Le armi chimiche colpiranno l’Europa. Su alcuni grandi media, i titoli suggerivano che la minaccia provenisse da Bashar al Assad, accusato di aver impiegato i gas, il 21 agosto. Le affermazioni del governo siriano sono state però di tenore diverso: «Abbiamo consegnato alle Nazioni unite le prove e i documenti che mostrano le responsabilità dell’opposizione e non dello Stato nell’uso di armi chimiche», ha dichiarato infatti il governo Assad, accusando gli Stati che vogliono la guerra di foraggiare i terroristi. Gruppi criminali che «presto, però, useranno armi chimiche contro i popoli europei. Confidiamo molto – ha aggiunto il governo siriano – che i popoli non permettano che continui l’appoggio a questi terroristi». Un intervento armato equivarrebbe a un sostegno esplicito ai ribelli siriani e all’armata quaedista. Obama è consapevole della minaccia al Qaeda e anche per questo, secondo alcuni analisti, vorrebbe tenersi lontano dall’intervento militare, già accettato obtorto collo per la Libia. Non sarebbe la prima volta che “il mostro” si rivolta contro il proprio creatore. D’altro canto, i falchi al suo interno e fuori fanno notare che lasciar passare senza conseguenze l’uso del gas annullerebbe il potere dissuasivo nei confronti dell’Iran. E che arrivare all’Iran e poi alla Russia, altro alleato di Damasco, varrebbe le conseguenze incalcolabili provocate dall’intervento armato nella regione. Damasco non è un produttore importante di petrolio, ma il conflitto potrebbe estendersi ai principali paesi che lo producono, come Arabia saudita e Iraq. Dal Medio oriente arriva circa un terzo del crudo mondiale, il cui prezzo potrebbe schizzare, e interferire pesantemente nell’economia mondiale. Anche nel 2006, per le tensioni fra Israele e Hezbollah, si verificarono importanti variazioni di prezzo, benché il Libano non sia determinante per gas e petrolio. Ma su chi ricadrebbero i costi di una nuova guerra (miliardi di dollari) in un paese come gli Usa, a fronte del suo enorme debito e dei laceranti problemi economici?

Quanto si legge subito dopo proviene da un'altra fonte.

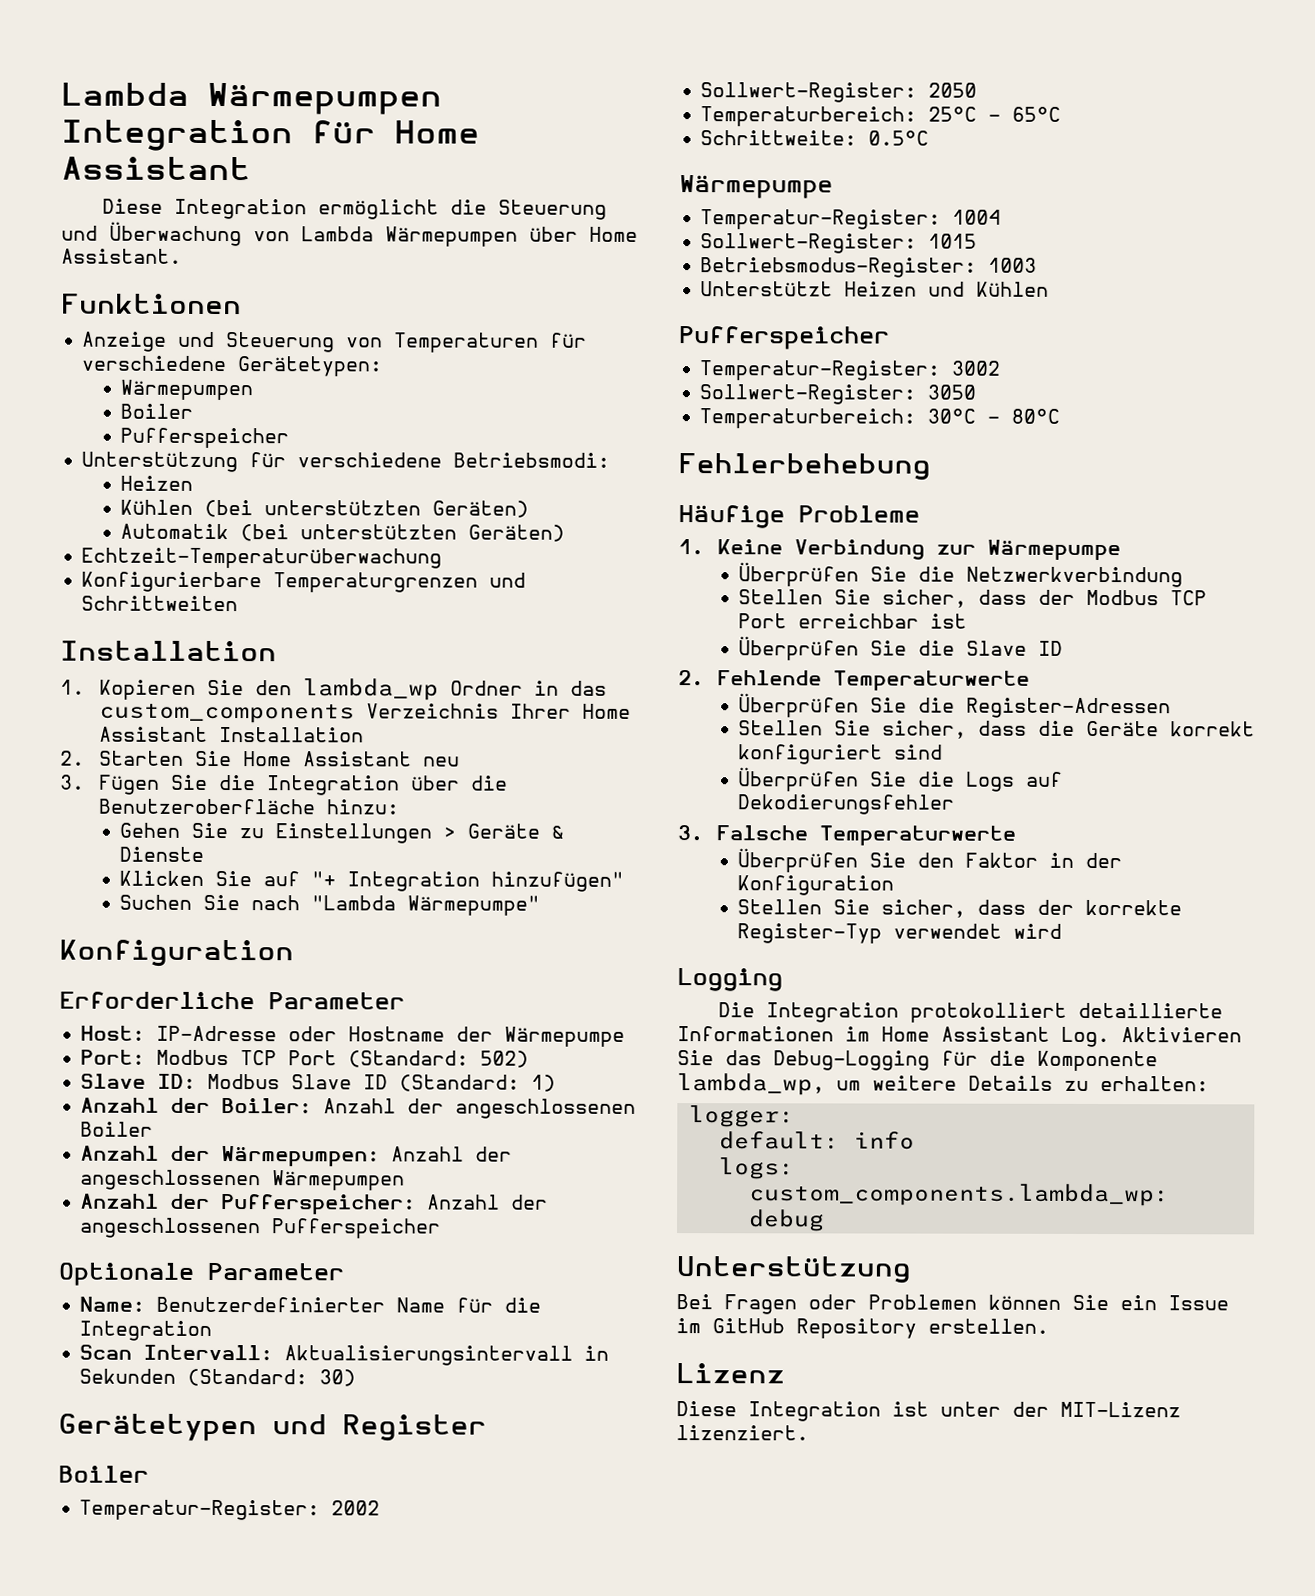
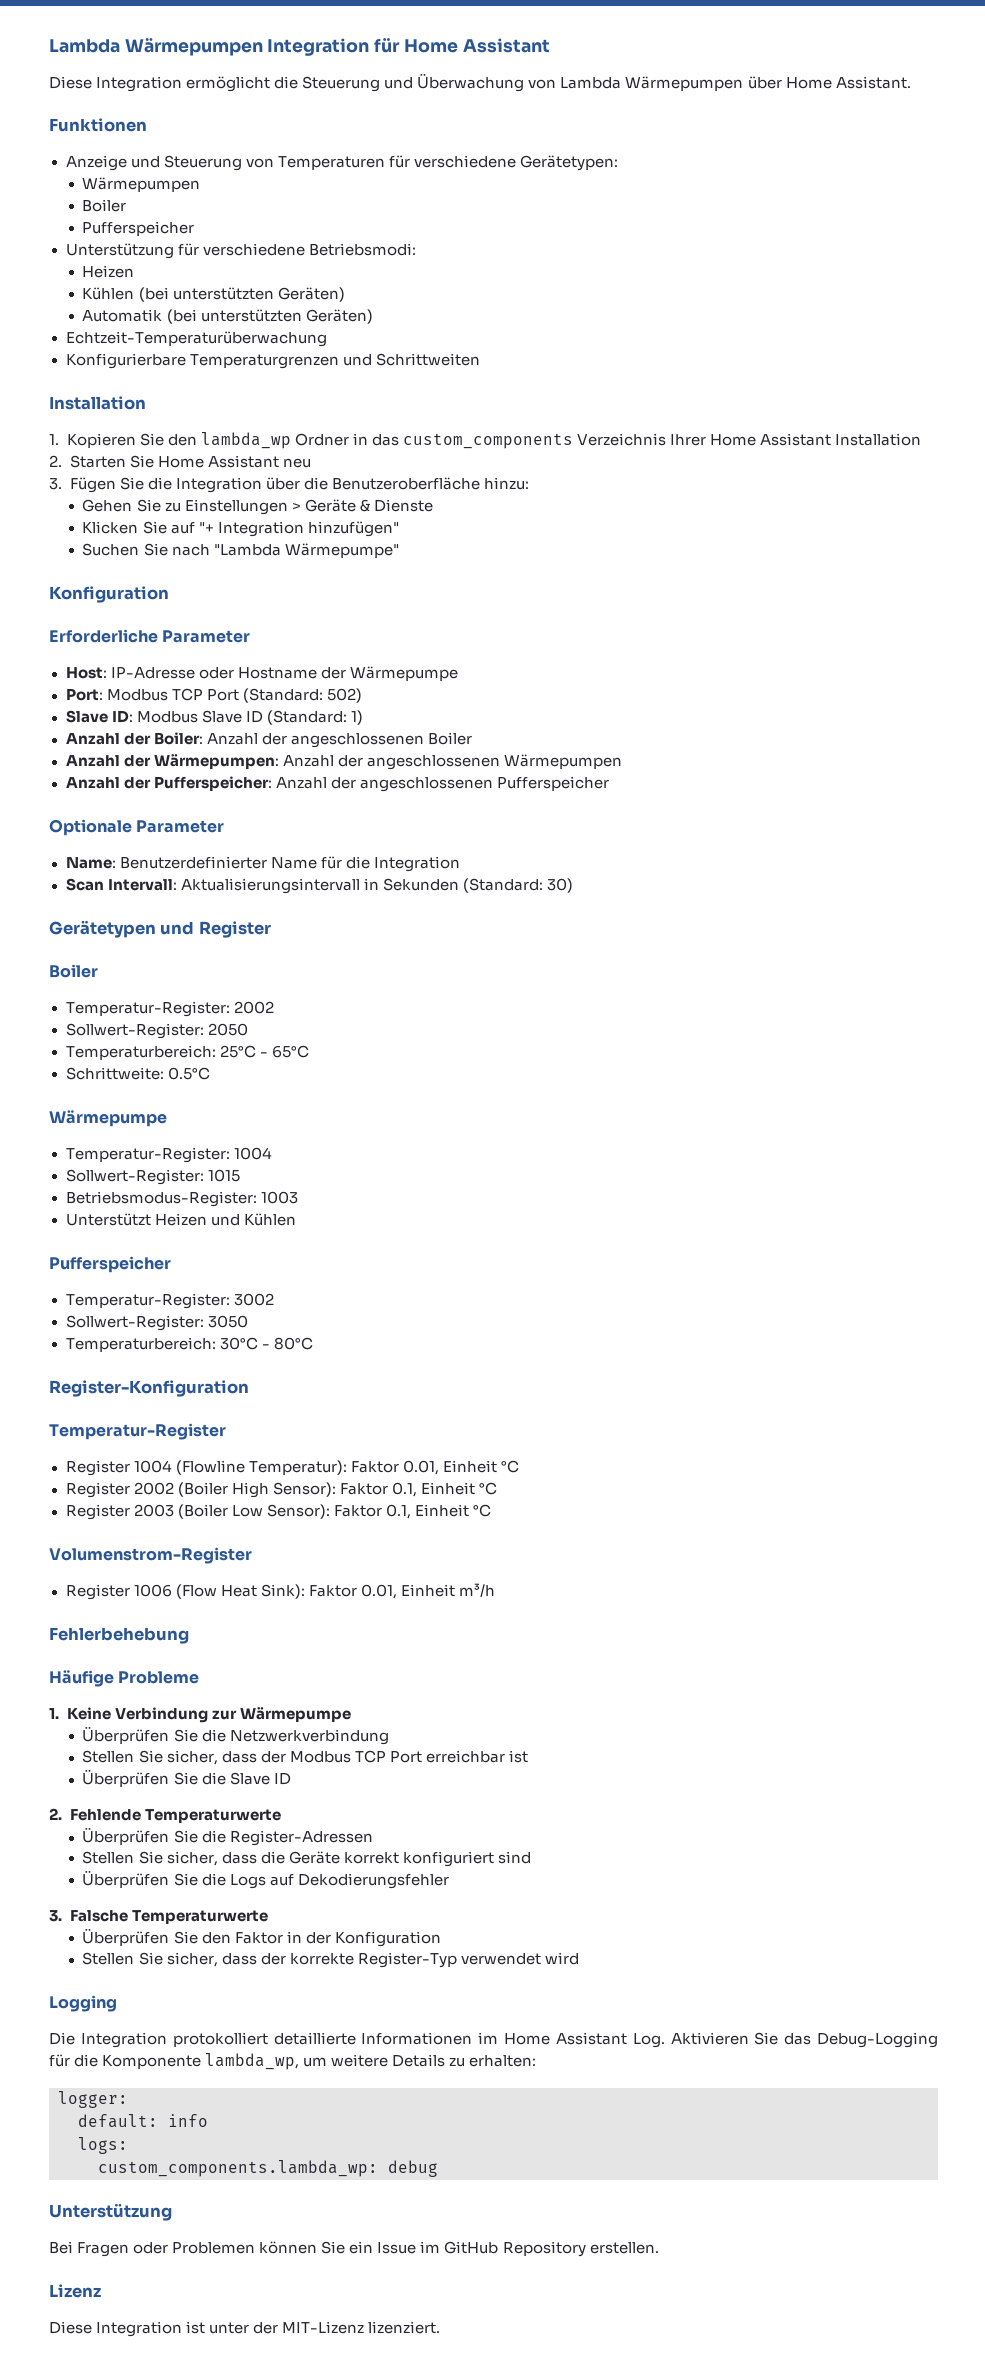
+ Register-Konfiguration
+ Temperatur-Register
+ Register 1004 (Flowline Temperatur): Faktor 0.01, Einheit °C
+ Register 2002 (Boiler High Sensor): Faktor 0.1, Einheit °C
+ Register 2003 (Boiler Low Sensor): Faktor 0.1, Einheit °C
+ Volumenstrom-Register
+ Register 1006 (Flow Heat Sink): Faktor 0.01, Einheit m³/h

Sugli Stati uniti pesa il grosso delle spese militari Nato e, com’è avvenuto per la Libia, i maggiori costi della guerra sarebbero a suo carico. Per questo, per quanto alcuni alleati scalpitino, la principale mossa spetta a Obama.

Intanto, si muovono armi e diplomazia. Il segretario generale dell’Onu, Ban Ki-moon ha chiesto altri quattro giorni per le indagini degli ispettori che in Siria stanno cercando le prove a carico o a discolpa dell’attacco chimico. La Russia preme perché si trovi una soluzione politica durante incontri bilaterali al prossimo G20 in casa propria. Il presidente Assad si mostra calmo e promette di respingere le aggressioni militari. Secondo un ufficiale siriano, intervistato dal britannico Guardian, la Siria ha 8.000 kamikaze pronti a entrare in azione in caso di attacco straniero. Sempre secondo l’ufficiale, 13 piloti siriani avrebbero già firmato un impegno per far parte di «una squadra di martiri» pronti a distruggere aerei da combattimento Usa. «L’Iran e i combattenti di Hezbollah – ha aggiunto il siriano – sono al nostro fianco. Siamo l’asse di resistenza del mondo arabo».

Intanto, si moltiplicano le voci contro la guerra, soprattutto in America latina: «Un decennio fa abbiamo avuto l’intervento in Iraq e sarebbe deplorevole che si ripetesse in un altro paese del Medio oriente», ha detto il cileno Miguel Insulza, segretario generale dell’Organizzazione degli stati americani (Osa). No fermo anche dal Brasile e dall’Argentina, a cui questo mese spetta la presidenza provvisoria del Consiglio di sicurezza delle Nazioni unite.